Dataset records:

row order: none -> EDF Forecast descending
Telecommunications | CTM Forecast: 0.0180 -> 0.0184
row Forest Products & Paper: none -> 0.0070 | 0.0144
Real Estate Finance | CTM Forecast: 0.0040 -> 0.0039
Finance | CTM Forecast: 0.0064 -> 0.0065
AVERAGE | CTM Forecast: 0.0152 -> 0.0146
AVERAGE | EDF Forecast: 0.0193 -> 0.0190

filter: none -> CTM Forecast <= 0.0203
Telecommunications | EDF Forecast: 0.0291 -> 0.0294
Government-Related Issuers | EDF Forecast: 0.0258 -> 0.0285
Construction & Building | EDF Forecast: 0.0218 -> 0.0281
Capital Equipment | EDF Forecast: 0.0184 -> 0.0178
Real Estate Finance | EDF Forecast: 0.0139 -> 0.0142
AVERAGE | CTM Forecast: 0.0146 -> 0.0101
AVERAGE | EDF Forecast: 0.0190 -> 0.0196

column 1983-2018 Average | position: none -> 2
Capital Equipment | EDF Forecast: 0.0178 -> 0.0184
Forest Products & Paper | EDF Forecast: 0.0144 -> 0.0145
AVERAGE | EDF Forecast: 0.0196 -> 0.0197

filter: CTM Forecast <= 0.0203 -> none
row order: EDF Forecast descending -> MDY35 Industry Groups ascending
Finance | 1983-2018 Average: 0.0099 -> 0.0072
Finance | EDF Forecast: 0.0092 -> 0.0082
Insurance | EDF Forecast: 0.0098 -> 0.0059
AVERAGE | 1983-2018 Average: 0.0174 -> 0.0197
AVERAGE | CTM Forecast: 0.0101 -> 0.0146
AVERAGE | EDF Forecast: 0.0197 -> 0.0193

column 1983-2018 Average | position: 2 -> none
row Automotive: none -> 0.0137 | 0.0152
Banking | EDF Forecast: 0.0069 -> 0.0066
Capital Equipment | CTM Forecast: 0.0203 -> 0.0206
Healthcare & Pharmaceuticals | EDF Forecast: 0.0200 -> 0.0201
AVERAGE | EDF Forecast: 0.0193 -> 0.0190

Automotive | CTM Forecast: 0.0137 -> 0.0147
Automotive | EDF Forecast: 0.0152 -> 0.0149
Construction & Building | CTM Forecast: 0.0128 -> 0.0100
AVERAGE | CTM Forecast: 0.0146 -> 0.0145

◆ **TASK**
Set down all the data exactly as given.

◆ **RESULT FOR THIS TASK**
row order: none -> EDF Forecast descending
Telecommunications | CTM Forecast: 0.0180 -> 0.0184
row Forest Products & Paper: none -> 0.0070 | 0.0144
Real Estate Finance | CTM Forecast: 0.0040 -> 0.0039
Finance | CTM Forecast: 0.0064 -> 0.0065
AVERAGE | CTM Forecast: 0.0152 -> 0.0146
AVERAGE | EDF Forecast: 0.0193 -> 0.0190

filter: none -> CTM Forecast <= 0.0203
Telecommunications | EDF Forecast: 0.0291 -> 0.0294
Government-Related Issuers | EDF Forecast: 0.0258 -> 0.0285
Construction & Building | EDF Forecast: 0.0218 -> 0.0281
Capital Equipment | EDF Forecast: 0.0184 -> 0.0178
Real Estate Finance | EDF Forecast: 0.0139 -> 0.0142
AVERAGE | CTM Forecast: 0.0146 -> 0.0101
AVERAGE | EDF Forecast: 0.0190 -> 0.0196

column 1983-2018 Average | position: none -> 2
Capital Equipment | EDF Forecast: 0.0178 -> 0.0184
Forest Products & Paper | EDF Forecast: 0.0144 -> 0.0145
AVERAGE | EDF Forecast: 0.0196 -> 0.0197

filter: CTM Forecast <= 0.0203 -> none
row order: EDF Forecast descending -> MDY35 Industry Groups ascending
Finance | 1983-2018 Average: 0.0099 -> 0.0072
Finance | EDF Forecast: 0.0092 -> 0.0082
Insurance | EDF Forecast: 0.0098 -> 0.0059
AVERAGE | 1983-2018 Average: 0.0174 -> 0.0197
AVERAGE | CTM Forecast: 0.0101 -> 0.0146
AVERAGE | EDF Forecast: 0.0197 -> 0.0193

column 1983-2018 Average | position: 2 -> none
row Automotive: none -> 0.0137 | 0.0152
Banking | EDF Forecast: 0.0069 -> 0.0066
Capital Equipment | CTM Forecast: 0.0203 -> 0.0206
Healthcare & Pharmaceuticals | EDF Forecast: 0.0200 -> 0.0201
AVERAGE | EDF Forecast: 0.0193 -> 0.0190

Automotive | CTM Forecast: 0.0137 -> 0.0147
Automotive | EDF Forecast: 0.0152 -> 0.0149
Construction & Building | CTM Forecast: 0.0128 -> 0.0100
AVERAGE | CTM Forecast: 0.0146 -> 0.0145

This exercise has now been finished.